Upgrading the Learner

After this mathematical detour, we can come back to the work at hand. We want to upgrade our learning program to deal with multiple input variables. Let’s make a plan of action so that we don’t get lost in the process:

First, we’ll load and prepare the multidimensional data, so that we can feed them to the learning algorithm.
After preparing the data, we’ll upgrade all the functions in our code to use the new model: we’ll switch from a line to a more generic weighted sum, as I described in Adding More Dimensions.

Let’s step through this plan. Feel free to type the commands in a Python interpreter and make your own experiments. If you don’t have an interpreter handy, fear not: I will show you the output of all important commands (sometimes slightly edited, to spare space).

Preparing Data

I wish I could tell you that ML is all about building amazing AIs and looking cool. The reality is that a large part of the job is preparing data for the learning algorithm. To do that, let’s start from the file that contains our dataset:

In the previous chapters, this file had two columns, which we loaded into two arrays with NumPy’s loadtxt—and that was it. Now that we have multiple input variables, X needs to become a matrix, like this:

Each row in X is an example, and each column is an input variable.

If we load the file with loadtxt, like we did before, we’ll get a NumPy array for each column:

	import numpy as np
	x1, x2, x3, y = np.loadtxt("pizza_3_vars.txt", skiprows=1, unpack=True)

Arrays are NumPy’s killer feature.
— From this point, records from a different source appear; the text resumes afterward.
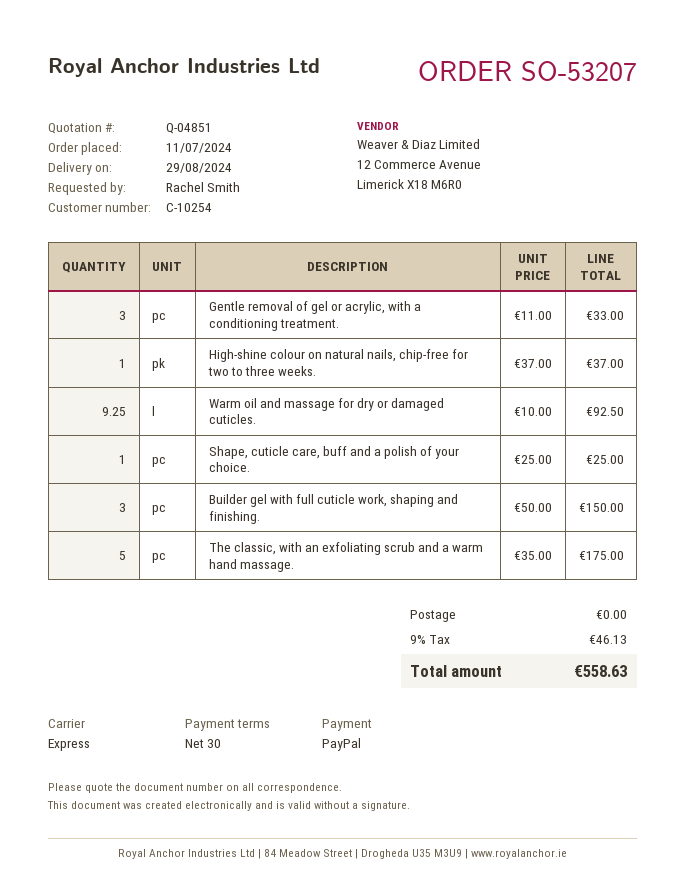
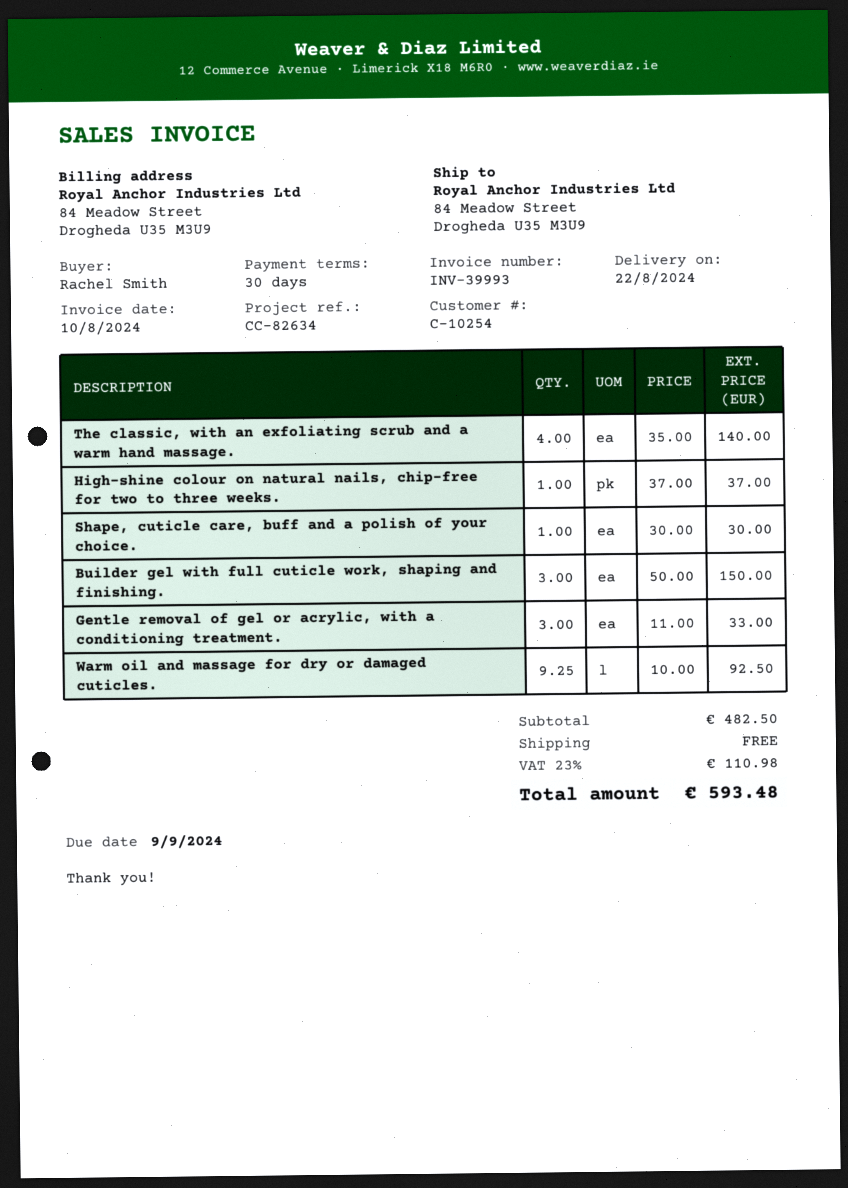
delivery date: 2024-08-29 -> 2024-08-22
Shape, cuticle care, buff and a polish of your choice.: 1 x 25.00 = 25.00 -> 1 x 30.00 = 30.00
The classic, with an exfoliating scrub and a warm hand massage.: 5 x 35.00 = 175.00 -> 4 x 35.00 = 140.00
tax: 9% = 46.13 -> 23% = 110.98
total: 558.63 -> 593.48

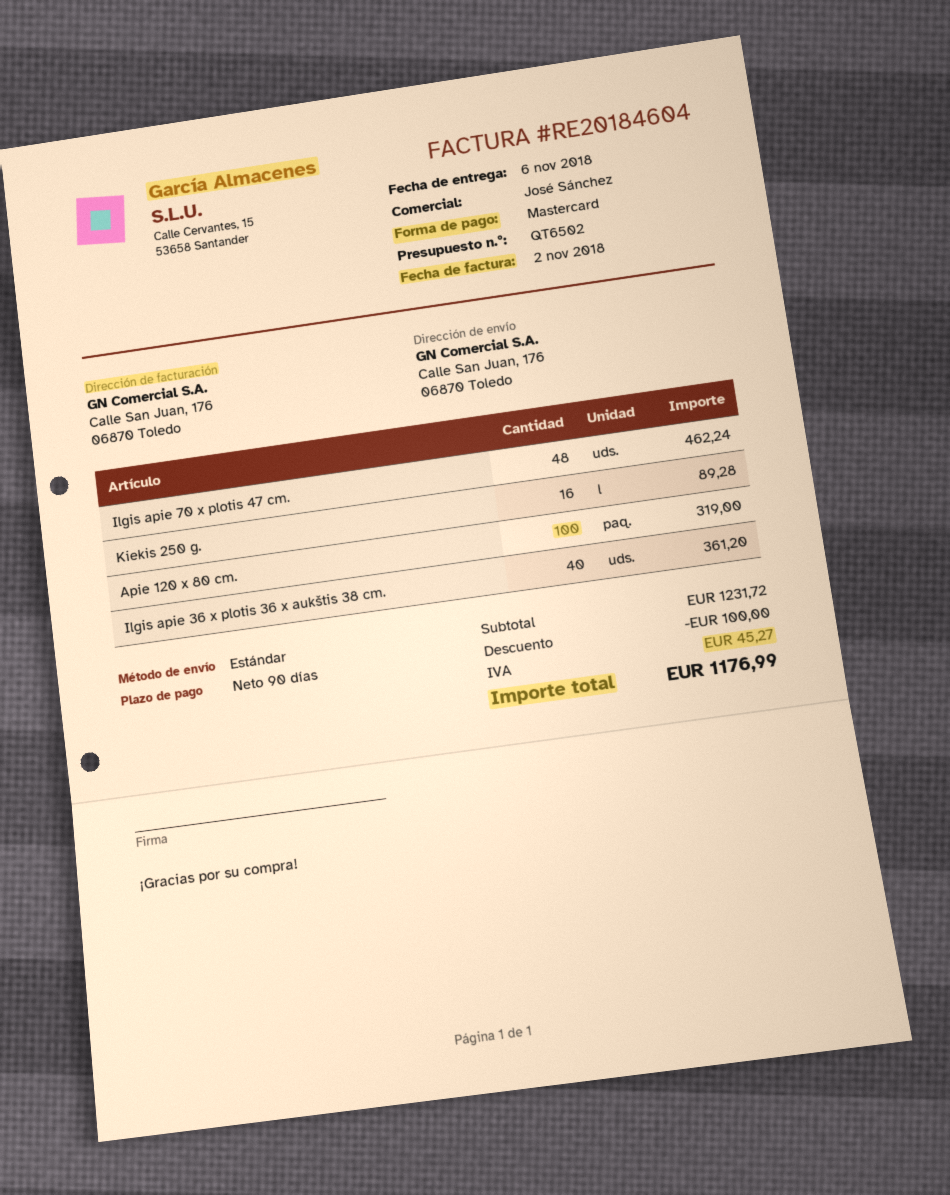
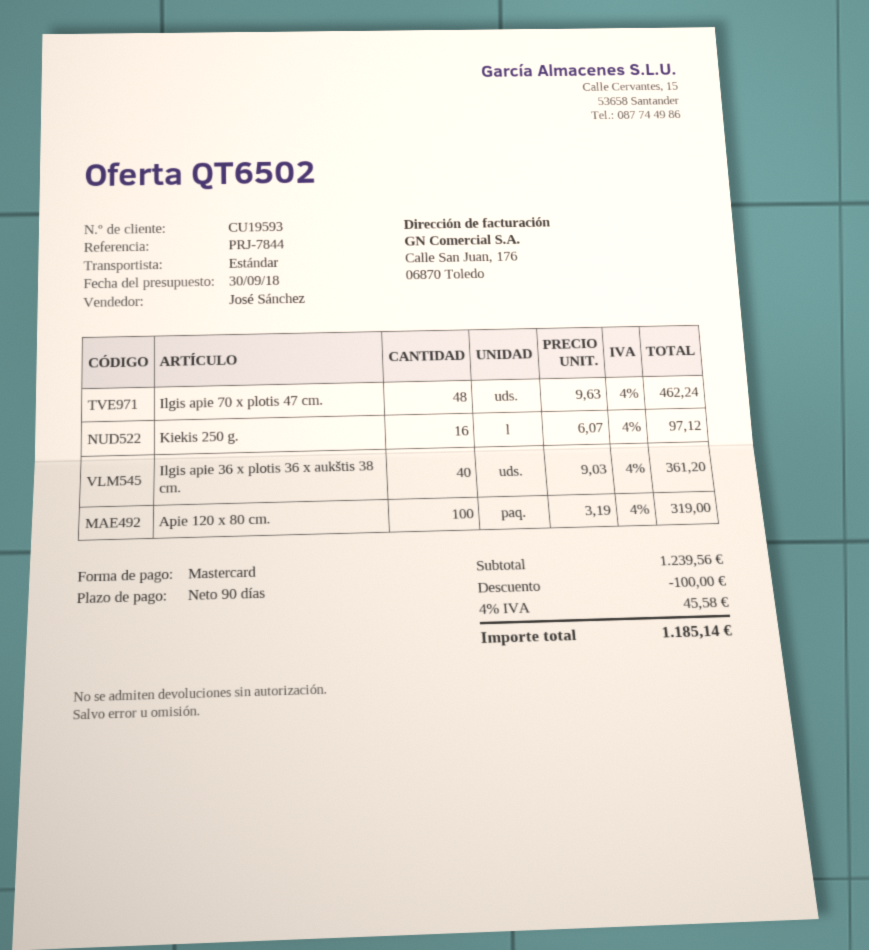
Kiekis 250 g.: 16 for 89.28 -> 16 for 97.12
subtotal: 1231.72 -> 1239.56
tax: 45.27 -> 45.58
total: 1176.99 -> 1185.14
They’re very flexible objects that can represent anything from a scalar (a single number) to a multidimensional structure. That same flexibility, however, makes arrays somewhat hard to grasp at first. I’ll show you how to mold those four arrays into the X and Y variables that we want—but when you get around to do this on your own, you’ll probably want to keep NumPy’s documentation handy.

To see which dimensions an array has, we can use its shape operation:

x1.shape # => (30, )

All four columns have 30 elements, one for each example in pizza_3_vars.txt. That dangling comma is NumPy’s way of saying that these arrays have just one dimension. In other words, they’re what you probably think about when you hear the word “array,” as opposed to “matrix.”

Let’s build the X matrix by joining the first three arrays together:

	X = np.column_stack((x1, x2, x3))
	X.shape # => (30, 3)

Here are the first two rows of X:

X[:2] # => array([[13., 26., 9.], [2., 14., 6.]])

NumPy’s indexes are powerful, and sometimes confusing. The notation [:2] in this code is a shortcut for [0:2], that means “the rows with index from zero to 2, excluded”—that is, the first two rows.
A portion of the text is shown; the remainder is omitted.